Due to the fact that a portion of the compounds tested may exhibit low permeability, and therefore low absorbance values, the background absorbance signal measured from the Acceptor compartment needs to be below 10-3 OD. The technique utilizes natural chromophores in the compounds being tested, so low background signals and noise are mandatory for accurate measurements of permeability. Figure 4 demonstrates the background signal from absorbance measurements made by the Epoch Microplate Spectrophotometer in the UV/Vis range from 250 – 500 nm using buffer as a sample. The average noise level is 0.0003 OD and does not exceed 0.0005 OD across the spectrum measured.

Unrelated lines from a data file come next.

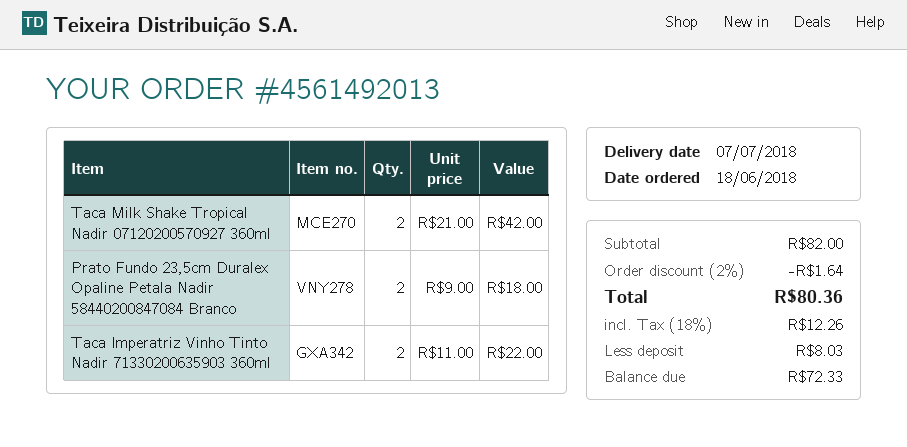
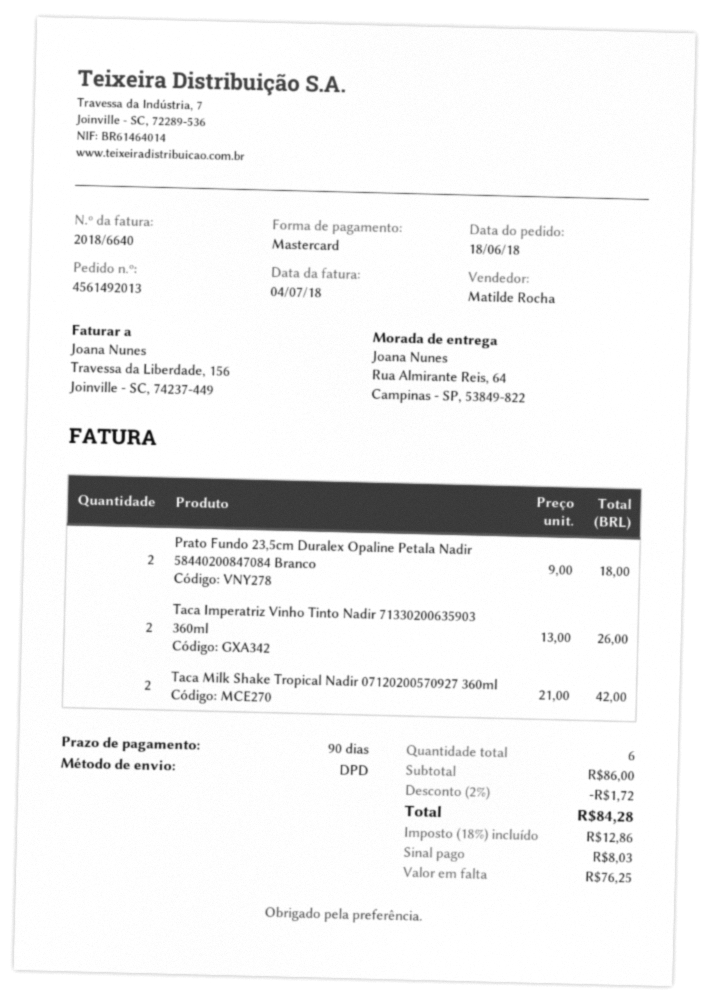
Taca Imperatriz Vinho Tinto Nadir 71330200635903 360ml: 2 x 11.00 = 22.00 -> 2 x 13.00 = 26.00
subtotal: 82.00 -> 86.00
discount: 2% = 1.64 -> 2% = 1.72
tax: 18% = 12.26 -> 18% = 12.86
total: 80.36 -> 84.28
balance: 72.33 -> 76.25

This low background is satisfactory for accurate measurements of drug permeability.

 

Absorbance measured in optical density units from 250 – 500 nm using the scanning monochromator of the Epoch Microplate Spectrophotometer.

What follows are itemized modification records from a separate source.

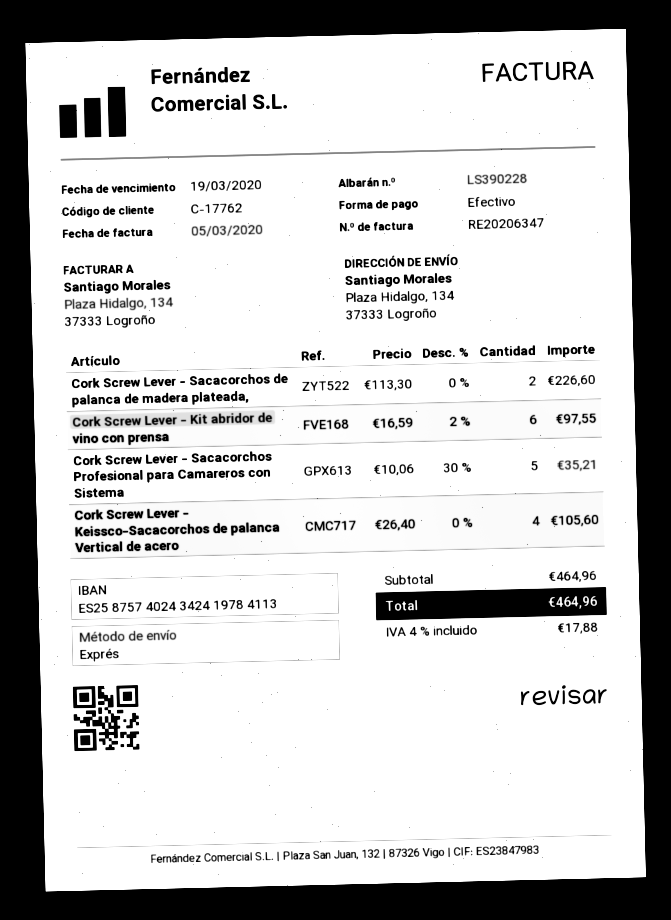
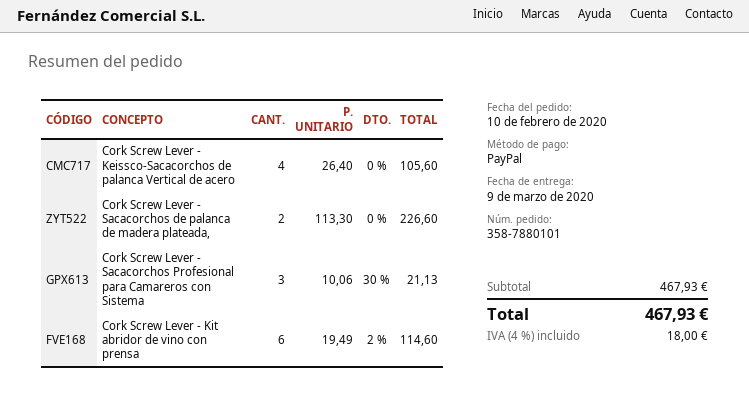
payment method: cash -> PayPal
Cork Screw Lever - Kit abridor de vino con prensa: 6 x 16.59 - 2% = 97.55 -> 6 x 19.49 - 2% = 114.60
Cork Screw Lever - Sacacorchos Profesional para Camareros con Sistema: 5 x 10.06 - 30% = 35.21 -> 3 x 10.06 - 30% = 21.13
subtotal: 464.96 -> 467.93
tax: 4% = 17.88 -> 4% = 18.00
total: 464.96 -> 467.93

Figure 4. Absorbance measured in optical density units from 250 – 500 nm using the scanning monochromator of the Epoch Microplate Spectrophotometer

 

PAMPA Measurements with Metoprolol

 

Figure 5 is characteristic data presentation from PAMPA Explorer software which demonstrates the ability to quantify Acceptor compartment solution concentrations of metoprolol as low as 1 μM. This ability is a direct result of the low background signal and noise level at the peak absorbance of the compound in the UV. Figure

 

Detailed view of PAMPA Explorer software

Figure 5. Detailed view of PAMPA Explorer software measuring absorbance spectra from metoprolol in Donor compartment, as a reference solution and from the Acceptor compartment demonstrating the permeability of the compound through the PAMPA membrane.

 

Conclusions

 

We have demonstrated the ability of Epoch Microplate Spectrophotometer to perform PAMPA assays with satisfactory signal to background. The example of metoprolol demonstrates an ability to determine permeability coefficients using PAMPA Explorer within 30 minutes. The Epoch is a low cost monochromator-based absorbance reader which will substantially reduce the capital cost of enabling Double-Sink PAMPA assays in laboratories.

 

References

 

  1. Avdeef, A. The Rise of PAMPA. Expert Opinion on Drug Metab. Tox., 2005, 1, 325-342.
  2. Bermejo, M.; Avdeef, A.; Ruiz, A.; Nalda, R.; Ruell, J.A.; Tsinman, O.; González, I.; Fernández, C.; Sánchez, G.; Garrigues, T.M.; Merino, V. PAMPA - a drug absorption in vitro model. 7. Comparing rat in situ, Caco-2, and PAMPA permeability of fluoroquinolones. Eur. J. Pharm. Sci., 2004, 21,429-441.
  3. Avdeef, A.; Artursson, P.; Neuhoff, S.; Lazarova, L.; Gråsjö, J.; Tavelin, S. Caco-2 Permeability of Weakly Basic Drugs Predicted with the Double-Sink PAMPA pKaflux Method. Eur. J. Pharm. Sci., 2005, 24, 333-349.
  4. Avdeef, A. Absorption and Drug Development, Wiley-Interscience, 2003, pp. 139-153.